FOR IMMEDIATE RELEASE
OLDWICK, NEW JERSEY, U.S.A., Jan. 26, 2010
A.M. Best Co. has affirmed thefinancial strength rating of A- (Excellent) and the issuer credit rating of “a-” of Labuan Reinsurance (L) Ltd. (Labuan Re) (Malaysia). The outlook for both ratings is stable.
The ratings reflect Labuan Re’s stable loss ratio, lower management expense ratio and well balanced portfolio with diversified geographic risk.
Although Labuan Re was hit by several catastrophe claims, the company reported a loss ratio of 64.7% in 2008. Prior to 2008, Labuan Re maintained a stable loss ratio in the range of 61.1% - 65.1% over the past five years, demonstrating its ability to generate profitable underwriting business as well as highlighting the improvement in its underwriting techniques.
Labuan Re slightly increased its management expense to USD 13.5 million in 2008 from USD 13.0 million in 2007. As the net premium written also had increased, the management expense ratio (management expense/net premium written) decreased by 1 percentage point to 7.0% in 2008.
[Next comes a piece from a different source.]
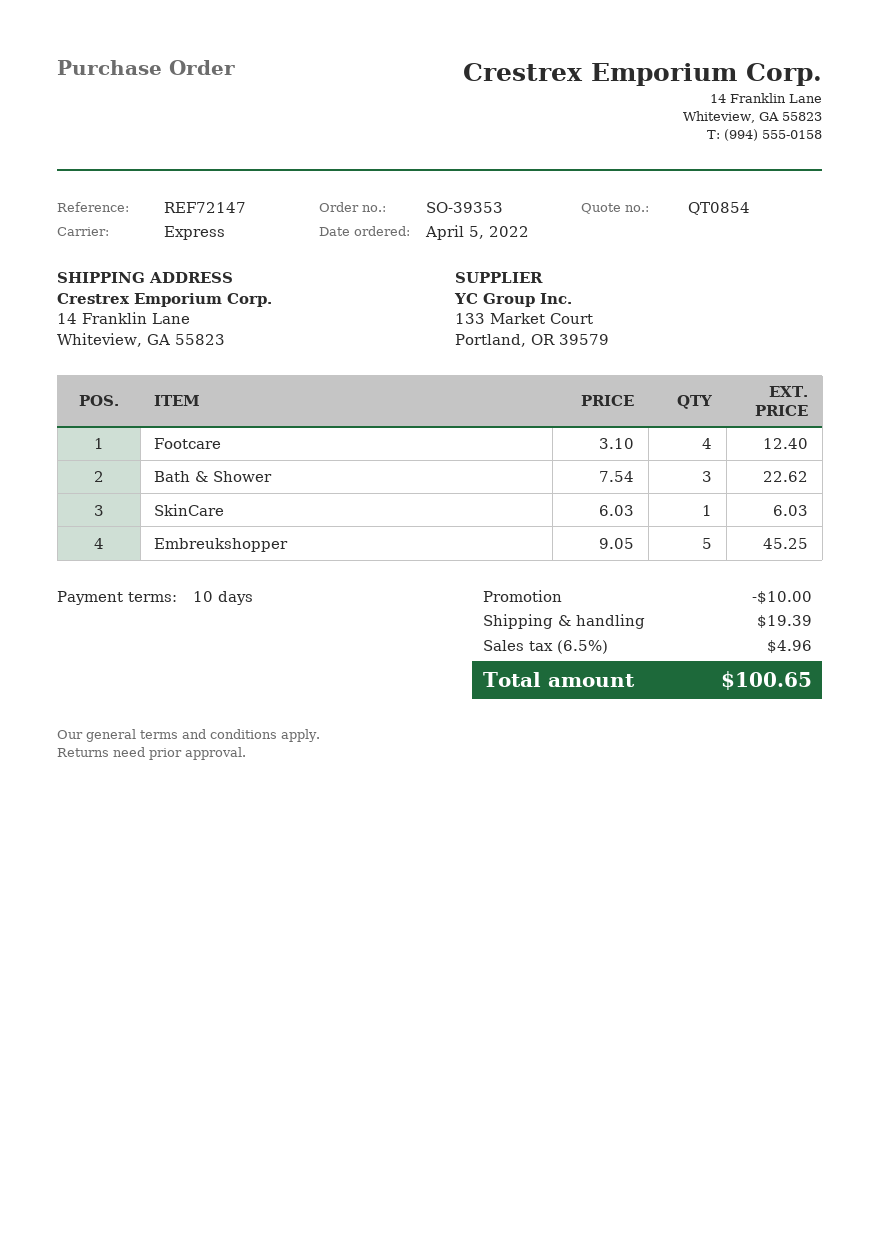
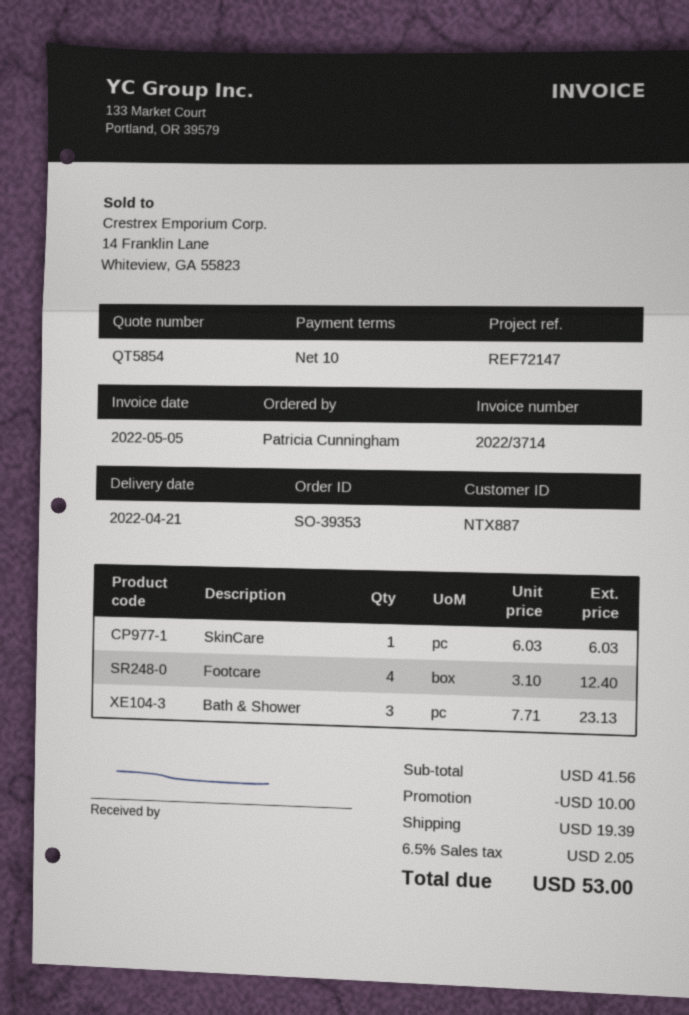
quote number: QT0854 -> QT5854
Bath & Shower: 3 x 7.54 = 22.62 -> 3 x 7.71 = 23.13
Embreukshopper: 5 x 9.05 = 45.25 -> none
tax: 6.5% = 4.96 -> 6.5% = 2.05
total: 100.65 -> 53.00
Labuan Re had a sound spread of business composition, with 22% of gross premiums written generated from Malaysia, 43% from Lloyd’s and 35% from other overseas markets in the Middle East and Asia. The participation in Lloyd’s increased the international diversification of the company’s underwriting portfolio. The European and North American risk exposure in theLloyd’s portfolio offers instant diversification to Labuan Re’s primarily Asian risk exposure.
Offsetting factors include higher underwriting risk and intense competition in the Asian reinsurance market
A.M. Best believes that Labuan Re’s current risk-adjusted capitalization is adequate to support its ratings. However, due to increases in premiums written and further participation in new Lloyd’s syndicates, the risk-adjusted capitalization, as demonstrated by Best’s Capital Adequacy Ratio (BCAR), has shown a downward trend over the past three years. A.M. Best believes that there will be pressure on Labuan Re’s ratings if the risk-adjusted capitalization further deteriorates. Labuan Re’s net premiums written increased by 20.9% in 2007 and 18.3% in 2008, respectively, and its exposure to the Lloyd’s market increased to USD 69.9 million as at year-end 2008 from USD 39 million at year-end 2006.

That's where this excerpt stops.